● **Task**: As you look over the data below, please find each line where the word "left" appears, then copy it.
[Data under study — start]
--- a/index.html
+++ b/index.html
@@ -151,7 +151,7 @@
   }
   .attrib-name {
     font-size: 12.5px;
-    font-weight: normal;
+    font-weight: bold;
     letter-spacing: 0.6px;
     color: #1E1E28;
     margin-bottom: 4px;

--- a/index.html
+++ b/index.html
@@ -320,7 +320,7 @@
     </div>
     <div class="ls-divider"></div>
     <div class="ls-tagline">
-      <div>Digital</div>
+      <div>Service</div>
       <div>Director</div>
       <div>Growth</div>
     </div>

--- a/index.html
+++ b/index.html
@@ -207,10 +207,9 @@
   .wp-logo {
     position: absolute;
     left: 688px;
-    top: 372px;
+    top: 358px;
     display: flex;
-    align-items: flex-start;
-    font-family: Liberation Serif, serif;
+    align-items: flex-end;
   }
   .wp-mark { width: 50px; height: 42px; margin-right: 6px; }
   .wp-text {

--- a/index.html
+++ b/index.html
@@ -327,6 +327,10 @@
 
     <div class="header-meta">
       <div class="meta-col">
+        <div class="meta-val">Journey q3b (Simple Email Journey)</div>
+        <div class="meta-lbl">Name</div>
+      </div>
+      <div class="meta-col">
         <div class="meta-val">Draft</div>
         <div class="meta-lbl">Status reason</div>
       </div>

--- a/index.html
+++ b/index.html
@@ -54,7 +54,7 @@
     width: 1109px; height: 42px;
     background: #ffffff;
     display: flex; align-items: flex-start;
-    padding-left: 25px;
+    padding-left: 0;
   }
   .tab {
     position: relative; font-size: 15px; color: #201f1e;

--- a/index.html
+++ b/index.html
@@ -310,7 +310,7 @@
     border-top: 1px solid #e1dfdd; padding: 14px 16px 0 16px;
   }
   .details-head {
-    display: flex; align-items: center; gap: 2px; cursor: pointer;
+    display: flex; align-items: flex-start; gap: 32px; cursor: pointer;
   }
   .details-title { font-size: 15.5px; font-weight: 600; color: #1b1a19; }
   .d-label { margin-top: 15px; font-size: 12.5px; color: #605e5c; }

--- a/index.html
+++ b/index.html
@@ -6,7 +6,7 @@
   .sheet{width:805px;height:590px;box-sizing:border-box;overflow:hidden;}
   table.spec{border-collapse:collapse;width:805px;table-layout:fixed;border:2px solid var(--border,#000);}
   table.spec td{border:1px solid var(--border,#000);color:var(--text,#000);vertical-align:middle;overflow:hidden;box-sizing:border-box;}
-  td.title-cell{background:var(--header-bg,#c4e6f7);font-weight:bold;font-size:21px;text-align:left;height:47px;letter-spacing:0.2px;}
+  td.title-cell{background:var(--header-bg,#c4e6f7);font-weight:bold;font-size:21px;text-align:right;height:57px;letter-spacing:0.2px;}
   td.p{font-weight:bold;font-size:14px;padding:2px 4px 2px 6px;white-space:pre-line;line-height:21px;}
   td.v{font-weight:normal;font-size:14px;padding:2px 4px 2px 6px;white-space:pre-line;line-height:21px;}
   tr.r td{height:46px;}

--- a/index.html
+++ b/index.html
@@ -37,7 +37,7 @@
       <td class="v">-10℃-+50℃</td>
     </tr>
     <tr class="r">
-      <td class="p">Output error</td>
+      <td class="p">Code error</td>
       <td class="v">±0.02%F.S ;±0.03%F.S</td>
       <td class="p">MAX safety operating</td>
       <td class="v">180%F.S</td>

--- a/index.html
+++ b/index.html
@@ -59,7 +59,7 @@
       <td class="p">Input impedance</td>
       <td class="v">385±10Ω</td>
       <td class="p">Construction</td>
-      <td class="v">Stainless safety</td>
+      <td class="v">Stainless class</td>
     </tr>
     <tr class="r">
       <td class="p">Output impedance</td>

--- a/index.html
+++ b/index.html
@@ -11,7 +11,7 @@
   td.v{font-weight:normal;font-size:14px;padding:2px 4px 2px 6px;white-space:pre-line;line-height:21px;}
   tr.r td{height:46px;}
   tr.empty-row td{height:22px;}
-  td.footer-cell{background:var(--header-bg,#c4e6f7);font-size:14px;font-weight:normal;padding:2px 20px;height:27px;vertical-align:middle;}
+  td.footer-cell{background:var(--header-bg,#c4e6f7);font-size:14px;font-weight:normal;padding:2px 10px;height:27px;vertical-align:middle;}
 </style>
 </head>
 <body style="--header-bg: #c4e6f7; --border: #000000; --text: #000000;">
[Data under study — finish]
● **Expected answer**:
     left: 688px;
-    padding-left: 25px;
+    padding-left: 0;
-  td.title-cell{background:var(--header-bg,#c4e6f7);font-weight:bold;font-size:21px;text-align:left;height:47px;letter-spacing:0.2px;}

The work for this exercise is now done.